*PROBLEM TO WORK ON:* Exclude the pictures and set down, unaltered, the lines from the one that holds "html: <span>Restaurant</span> ->" through the end of the data.

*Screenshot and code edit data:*

*****

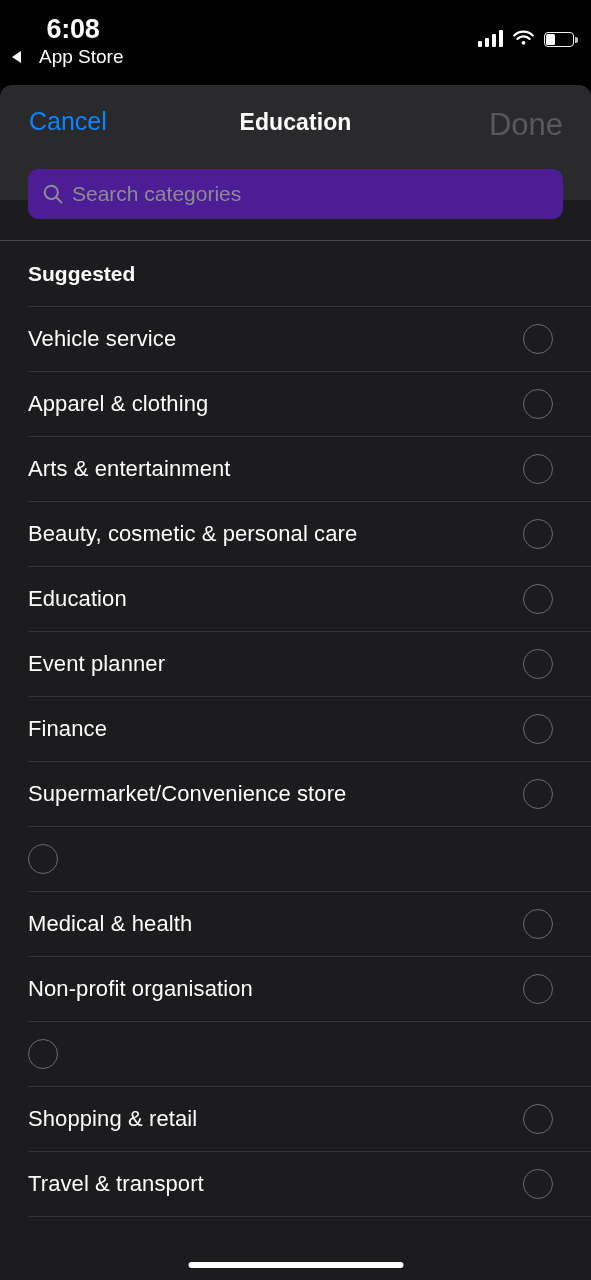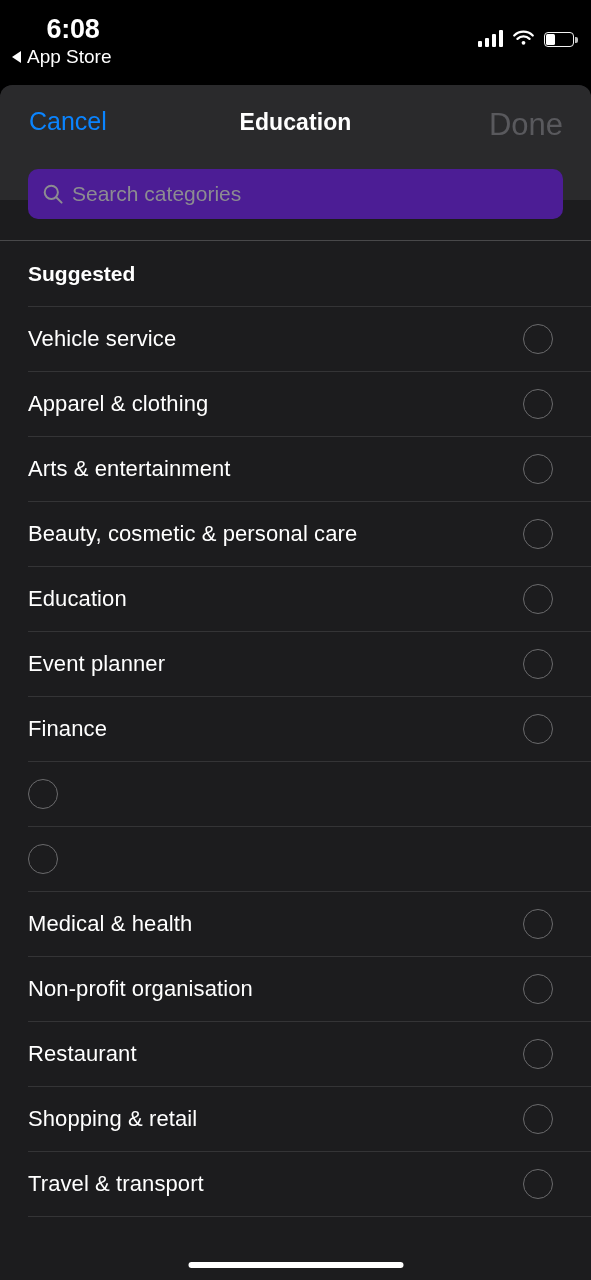"App Store" #back-link { gap: 6px -> 18px }
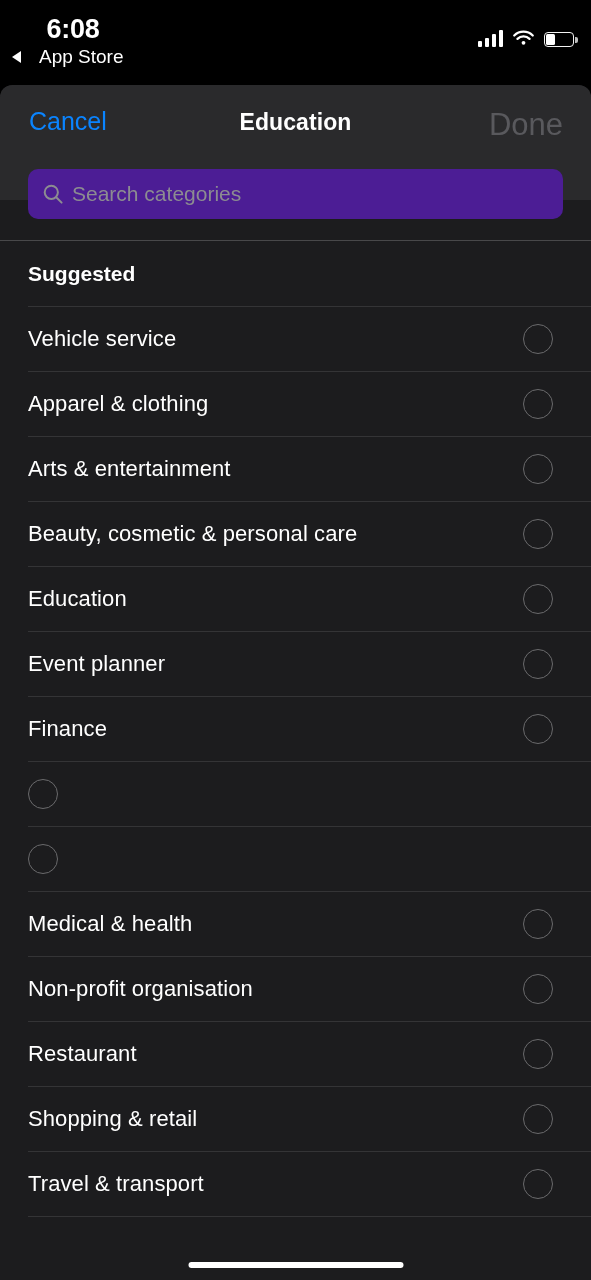"Supermarket/Convenience store" span.row-label { html: none -> <span>Supermarket/Convenience store</span> }
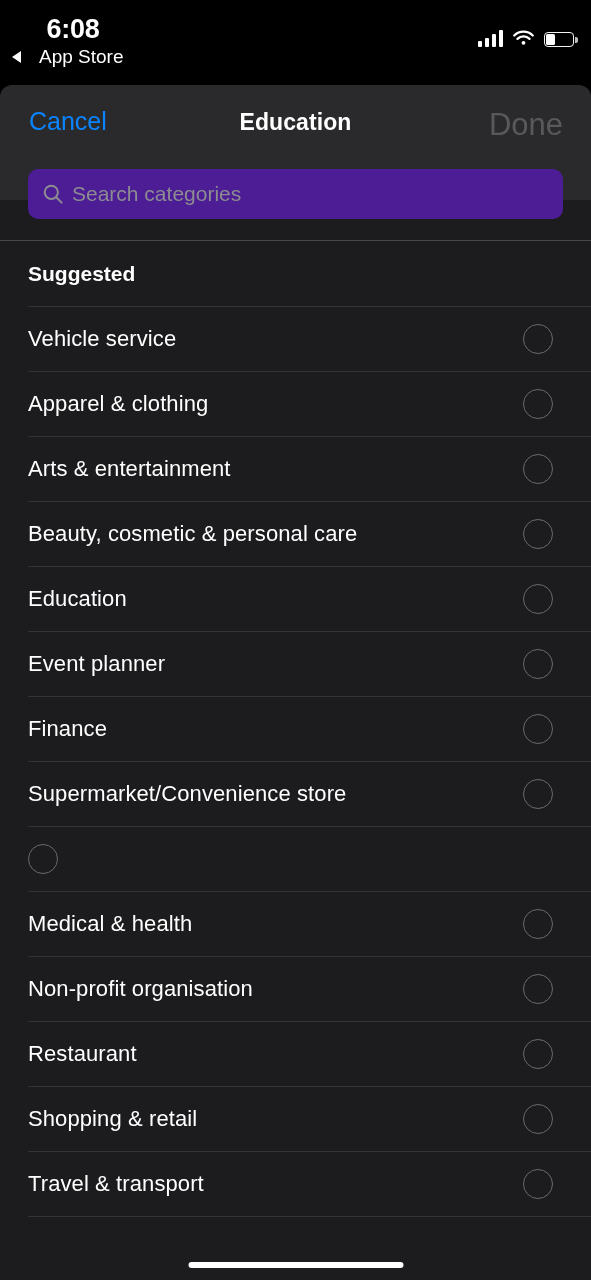"Restaurant" span.row-label { html: <span>Restaurant</span> -> none }
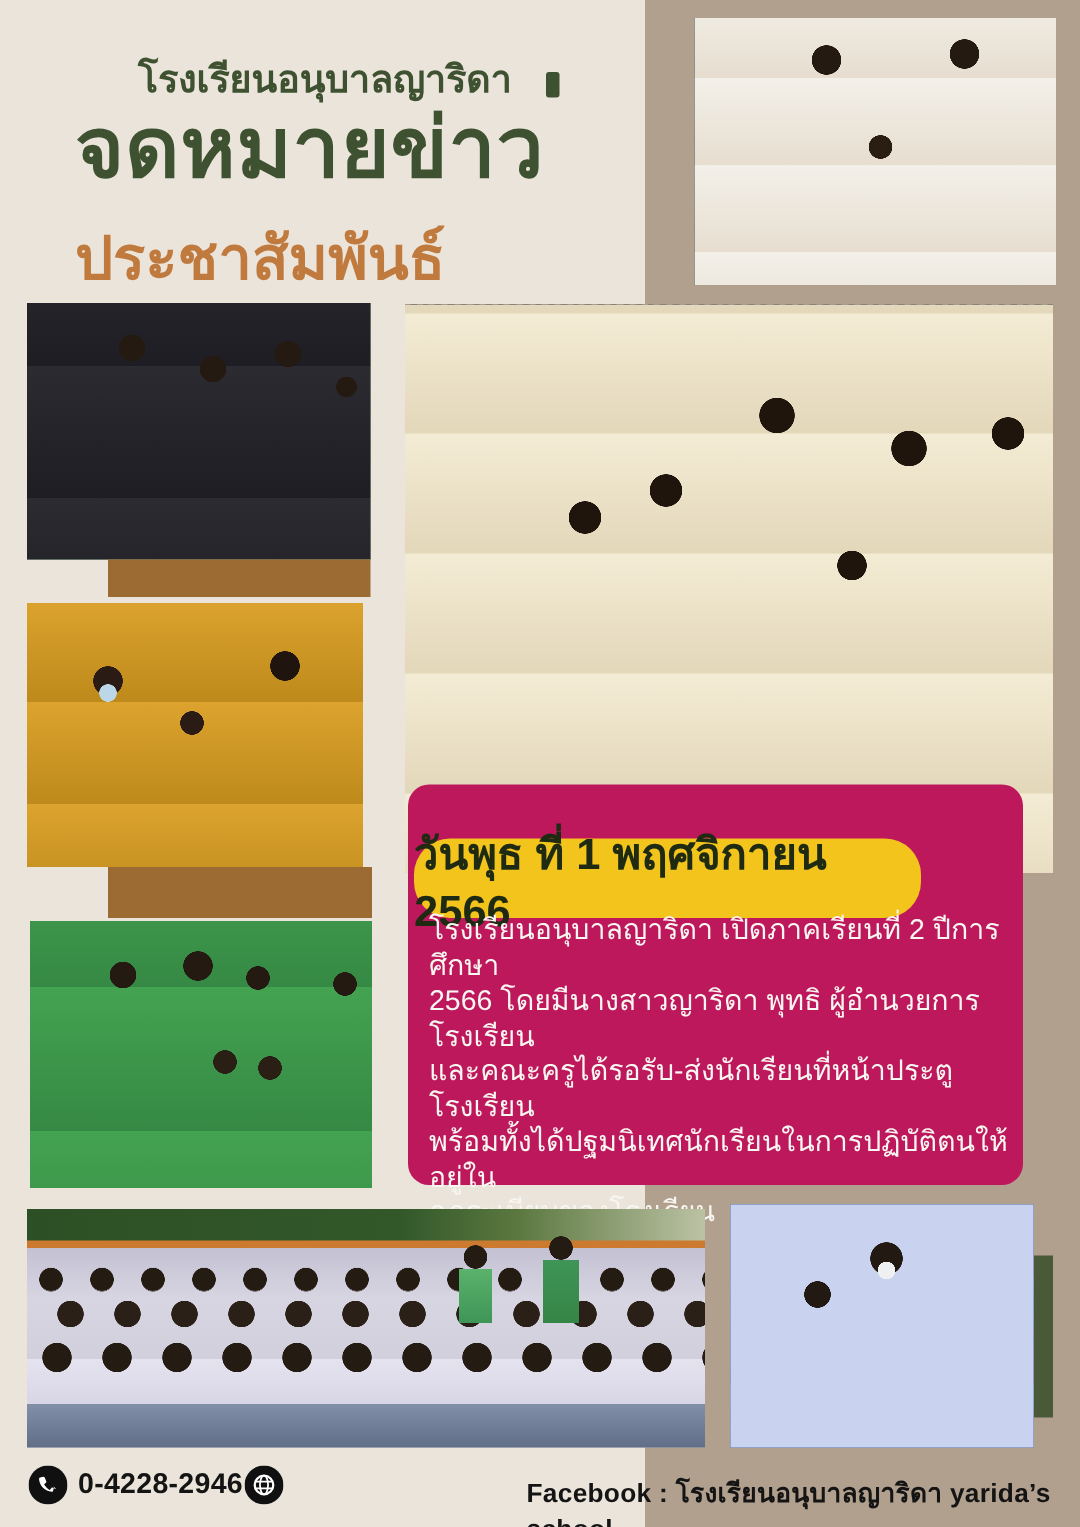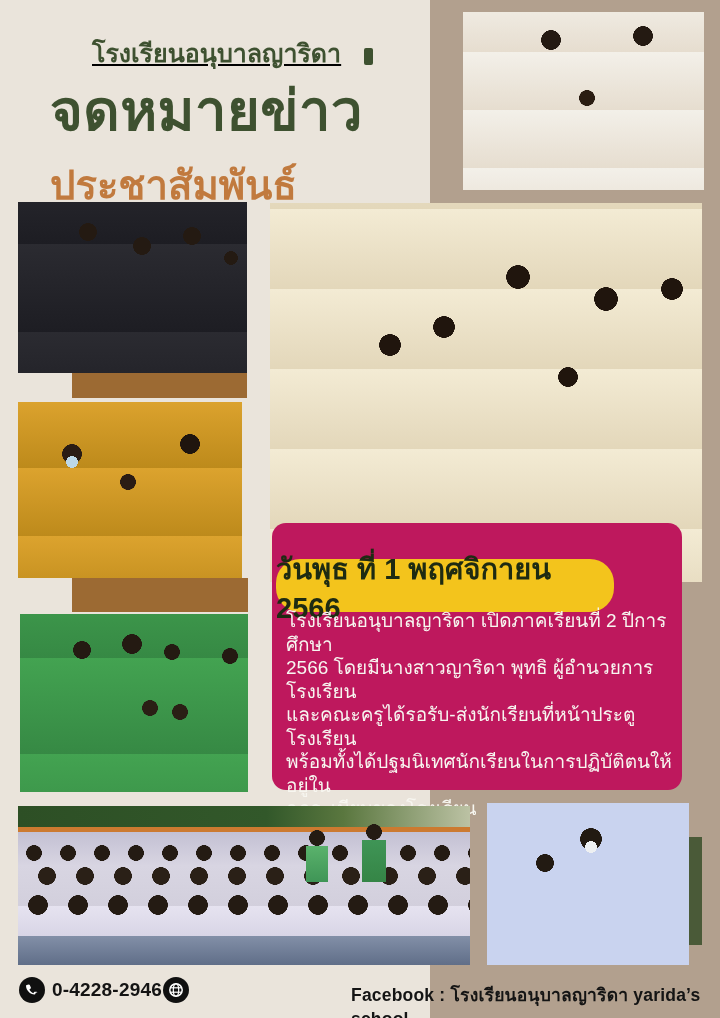"โรงเรียนอนุบาลญาริดา" .hdr-school-row { text-decoration: underline -> none }
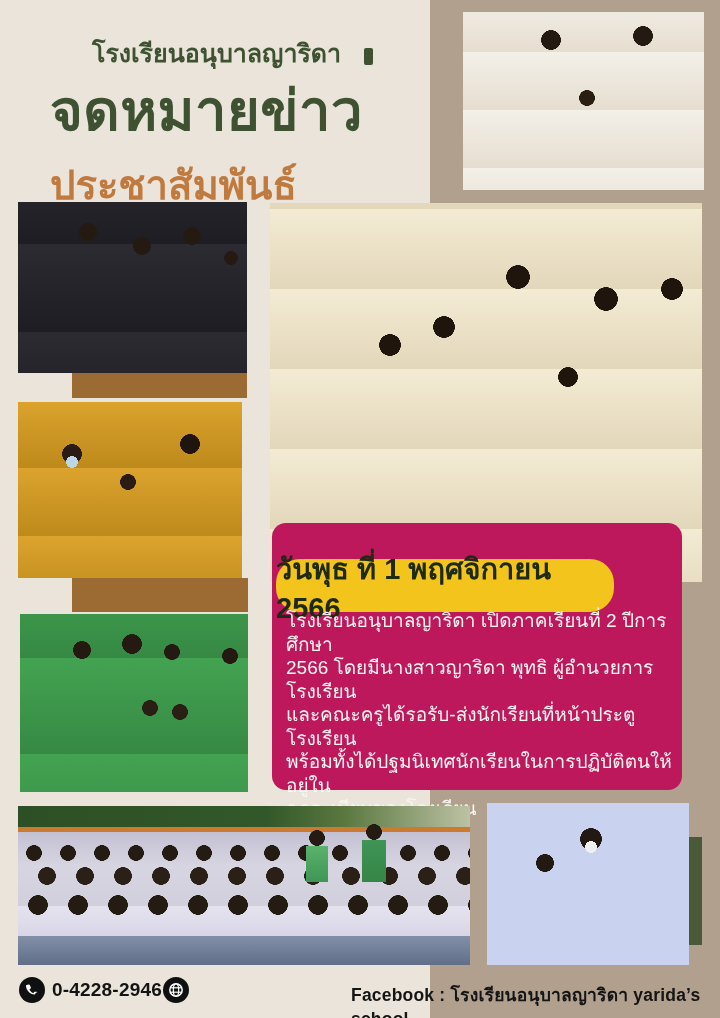"จดหมายข่าว" .hdr-title { margin-top: 14px -> 2px }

*****

*WRITTEN RESPONSE:*
"Restaurant" span.row-label { html: <span>Restaurant</span> -> none }
"โรงเรียนอนุบาลญาริดา" .hdr-school-row { text-decoration: underline -> none }
"จดหมายข่าว" .hdr-title { margin-top: 14px -> 2px }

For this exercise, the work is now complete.